En diversas ocasiones he recordado que el crecimiento económico requiere conjuntamente estabilidad monetaria e inversiones de innovación tecnológica. No se puede dar lo uno sin lo otro, conforme nos enseña la experiencia histórica y el análisis de teoría económica, no obstante, conforme tiempos de agenda política, se concede prioridad temporal al alcance de la estabilidad monetaria, sobre todo en un contexto liberal como el que hemos tenido de escenario, donde se pretende y se encomienda la actividad económica especialmente a la iniciativa privada.
En Europa, el BCE solo se ocupa básicamente de la estabilidad monetaria del euro, conforme lo que es su cometido institucional, lo cual no es suficiente para impulsar la recuperación y no atiende a las políticas de inversión productiva en el conjunto de la UE, lo cual queda al socaire de la iniciativa privada y, en su caso, al de los gobiernos respectivos de los países miembros. Este no es el caso de Estados Unidos.
Hoy en día, Barack Obama, asesorado por el profesor Ben Bernanke, quien conoce sin fisuras los mecanismos monetarios y las medidas que arrancando del New Deal de Roosovelt sacaron a Norteamérica de la depresión de los años 1930 y de postguerra, promueve con criterio un programa de gastos públicos y de bajos tipos de interés para generar la recuperación económica en EEUU y por ende de la economía mundial; con esa política del presidente norteamericano confío se motive al BCE para que rompa su sueño, ya quimera, liberal e impulse una política de gasto en inversiones públicas.
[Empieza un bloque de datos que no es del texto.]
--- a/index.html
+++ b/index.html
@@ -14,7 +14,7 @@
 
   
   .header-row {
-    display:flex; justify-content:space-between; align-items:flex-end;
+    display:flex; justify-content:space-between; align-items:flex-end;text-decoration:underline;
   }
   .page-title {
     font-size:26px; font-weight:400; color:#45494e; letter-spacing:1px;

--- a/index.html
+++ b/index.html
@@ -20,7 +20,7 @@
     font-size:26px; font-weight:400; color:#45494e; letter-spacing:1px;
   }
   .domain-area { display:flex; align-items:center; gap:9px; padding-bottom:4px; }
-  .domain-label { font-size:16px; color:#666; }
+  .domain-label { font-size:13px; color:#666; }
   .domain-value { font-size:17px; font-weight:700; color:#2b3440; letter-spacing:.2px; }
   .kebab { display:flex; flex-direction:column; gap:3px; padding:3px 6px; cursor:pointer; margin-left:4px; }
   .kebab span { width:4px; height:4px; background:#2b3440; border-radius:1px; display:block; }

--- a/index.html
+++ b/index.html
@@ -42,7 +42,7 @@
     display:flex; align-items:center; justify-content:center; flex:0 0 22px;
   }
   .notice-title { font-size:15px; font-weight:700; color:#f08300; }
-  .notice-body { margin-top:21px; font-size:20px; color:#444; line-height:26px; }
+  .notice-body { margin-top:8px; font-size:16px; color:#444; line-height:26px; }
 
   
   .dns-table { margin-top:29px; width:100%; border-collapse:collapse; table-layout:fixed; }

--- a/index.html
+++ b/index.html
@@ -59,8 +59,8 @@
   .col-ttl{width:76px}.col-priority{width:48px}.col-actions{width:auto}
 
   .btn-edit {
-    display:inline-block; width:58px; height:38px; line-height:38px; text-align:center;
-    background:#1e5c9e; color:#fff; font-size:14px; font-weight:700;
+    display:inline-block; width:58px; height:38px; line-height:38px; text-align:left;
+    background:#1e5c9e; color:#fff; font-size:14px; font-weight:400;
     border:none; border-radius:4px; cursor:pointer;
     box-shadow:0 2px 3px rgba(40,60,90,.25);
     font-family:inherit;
De llevarse a cabo aquella, una virtualidad de este nuevo enfoque que planea sobre los responsables de la política económica de la UE, sería que urgiese de modo efectivo al BCE a consolidar una auténtica integración monetaria entre los países del euro, que sigue siendo imprescindible, recurriendo por ejemplo al establecimiento de los eurobonos y se acabase con los diferenciales en las primas de riesgo de los países miembros de la unión monetaria.
El incremento del gasto en inversiones públicas en la UE para empujar la recuperación económica y poner fin así a una política económica poco eficaz supondría aumentar, con equilibrio, el crédito y la oferta monetaria en general, lo cual conlleva que el BCE baje el tipo de interés y, a su vez, los estados miembros aumenten sus recursos fiscales, que pasa por una reforma tributaria lo más unitaria posible en el conjunto de la UE.
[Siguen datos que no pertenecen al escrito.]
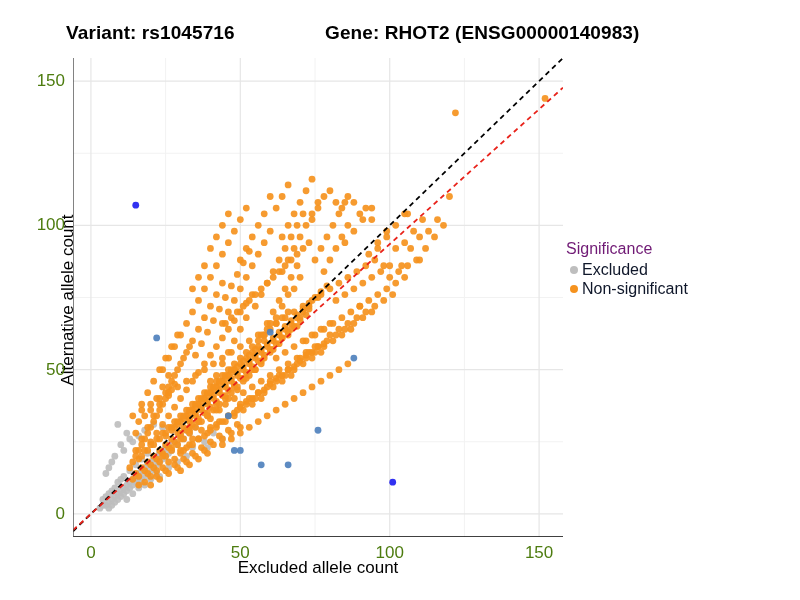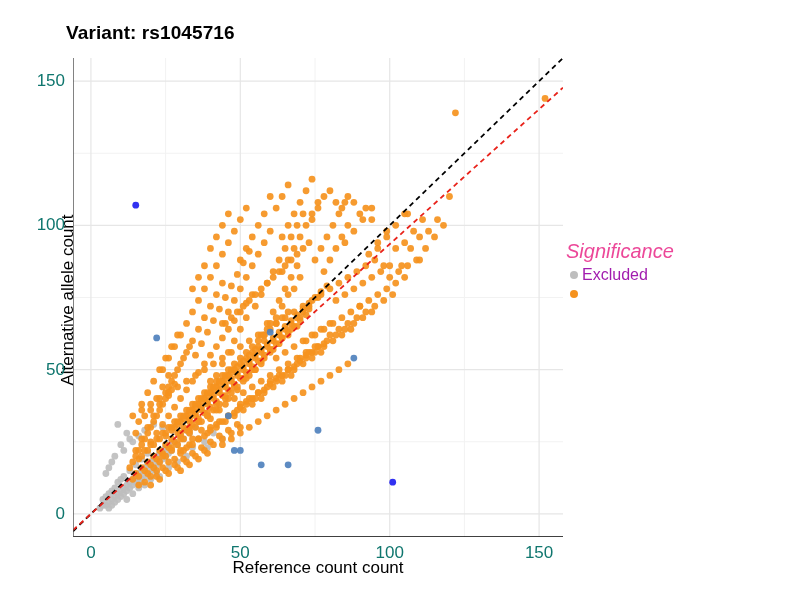--- a/index.html
+++ b/index.html
@@ -136,6 +136,7 @@
 
   <div class="title-row">
     <div class="title-variant">Variant: rs1045716</div>
+    <div class="title-gene">Gene: RHOT2 (ENSG00000140983)</div>
   </div>
 
   <div class="axis-title-y">Alternative allele count</div>

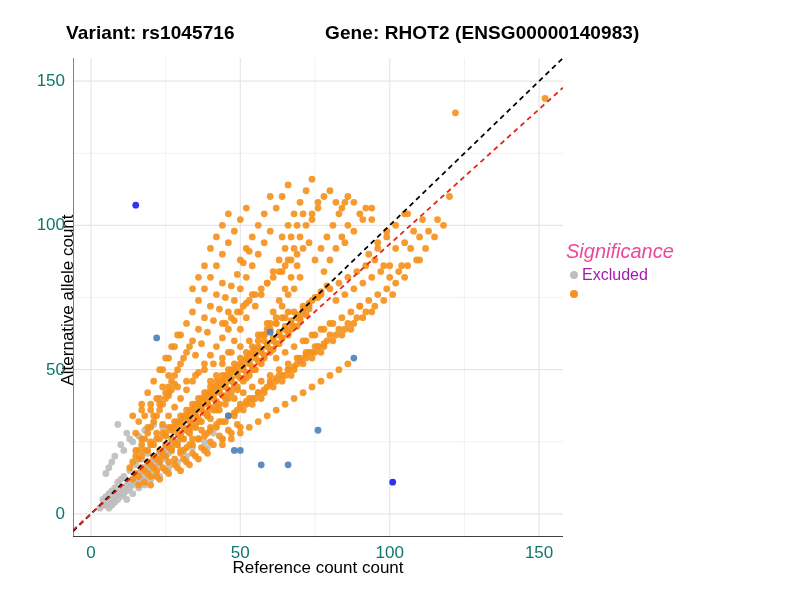--- a/index.html
+++ b/index.html
@@ -83,7 +83,7 @@
   .tick-label {
     position: absolute;
     font-size: 17px;
-    color: #0f766e;
+    color: #4d7c0f;
     white-space: nowrap;
   }
   .tick-x { transform: translateX(-50%); }

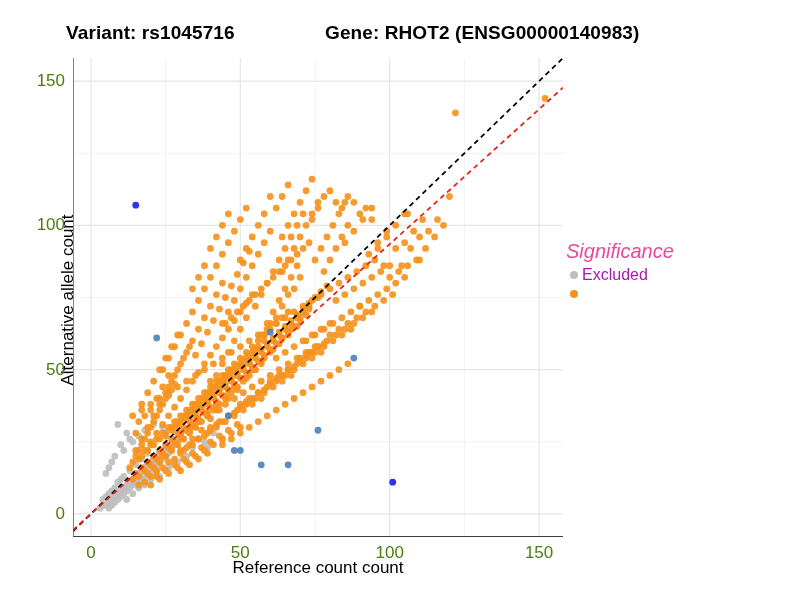--- a/index.html
+++ b/index.html
@@ -97,11 +97,10 @@
     width: 232px;
   }
   .legend-title {
-    font-size: 20px;
-    color: #ec4899;
+    font-size: 16px;
+    color: #701a75;
     margin: 0 0 2px 0;
     white-space: nowrap;
-    font-style: italic;
   }
   .legend-item {
     display: flex;

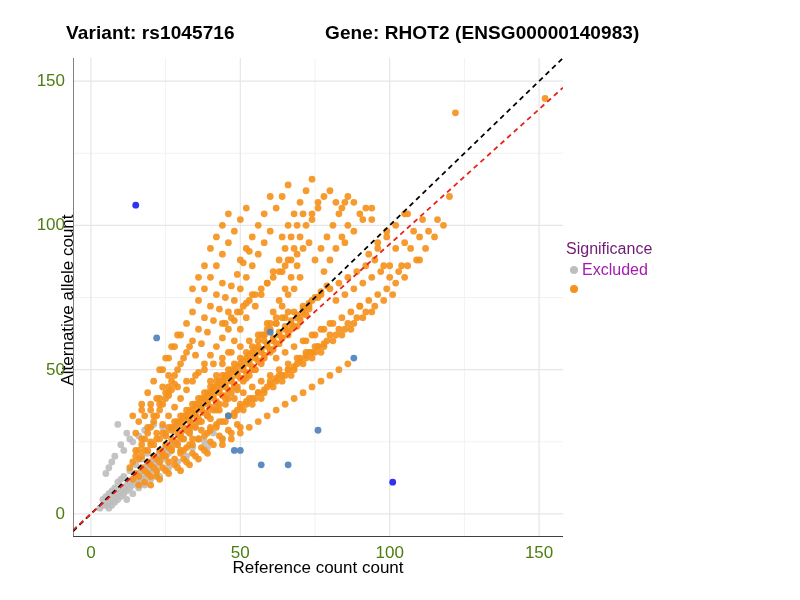--- a/index.html
+++ b/index.html
@@ -124,7 +124,7 @@
   }
   .legend-label {
     font-size: 16px;
-    color: #a21caf;
+    color: #0f172a;
     line-height: 19px;
   }
 </style>

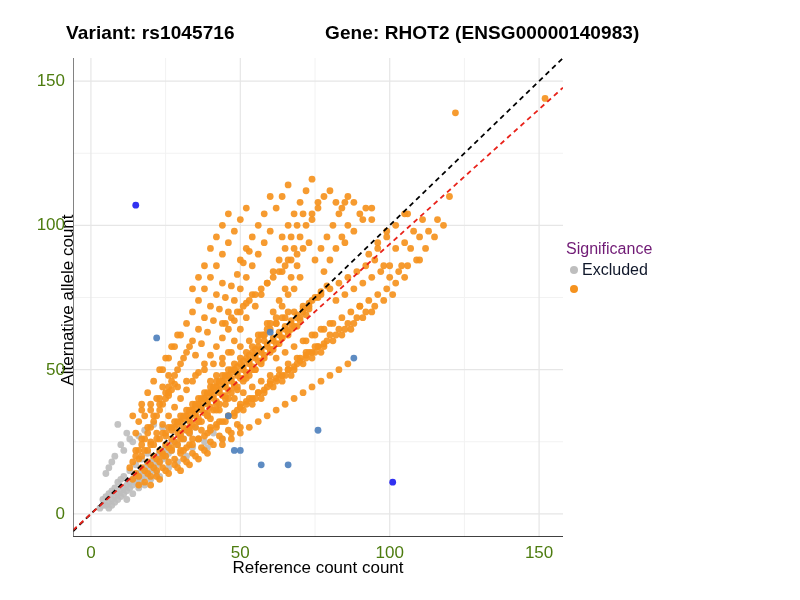--- a/index.html
+++ b/index.html
@@ -956,6 +956,7 @@
           <span class="legend-key">
             <span class="legend-dot" style="background: rgb(245, 146, 30);"></span>
           </span>
+          <span class="legend-label">Non-significant</span>
         </div>
       </div>
   </div>

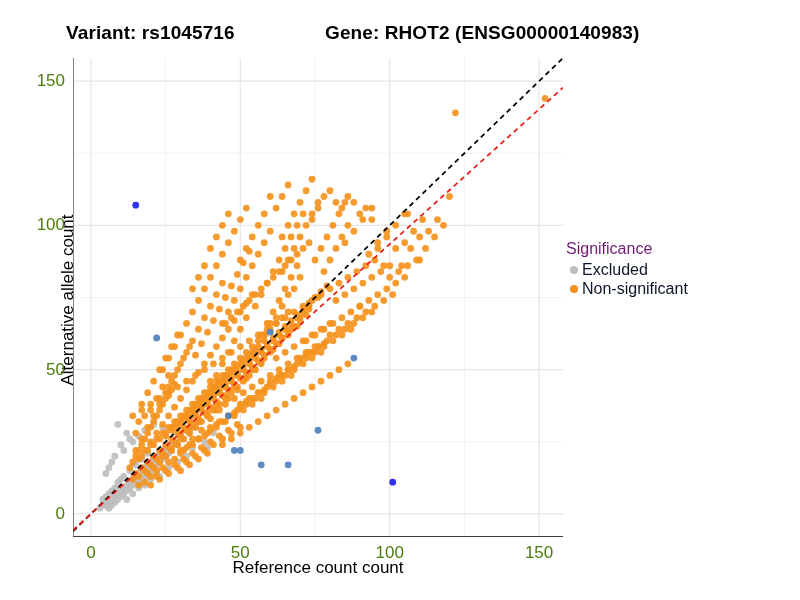--- a/index.html
+++ b/index.html
@@ -139,7 +139,7 @@
   </div>
 
   <div class="axis-title-y">Alternative allele count</div>
-  <div class="axis-title-x">Reference count count</div>
+  <div class="axis-title-x">Excluded allele count</div>
 
   <div id="tick-layer">
       <div class="tick-label tick-x" style="left: 90.9268px; top: 543px;">0</div>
Con todo, la reforma fiscal debe compaginar eficacia y equidad, donde la adaptación a cada territorio tiene que estar también presente. Por su parte los gastos tienen que seleccionarse a tenor de las expectativas de alta productividad en los recursos invertidos. Asimismo hay que contar con los efectos crowding out del gasto público como impulsor indirecto de las inversiones privadas. Además, entramos en una etapa de liberalismo económico crepuscular, donde el uso de los recursos disponibles exige, sin paliativos, una regulación más certera y firme.
No olvidemos que el mayor crecimiento económico de Europa, de todos los tiempos, tuvo lugar entre 1950 y 1970, la llamada golden age, mediante políticas económicas esencialmente intervencionistas a través del gasto público, impulsor del crecimiento económico, que entonces fue espectacular. Nos encontramos de nuevo ante el ocaso del liberalismo económico en un contexto análogo, salvando lo que haya que salvar, al que informó el proceso histórico de los dos decenios que siguieron al plan Marshall, a la recuperación postbélica y a la construcción de las comunidades europeas.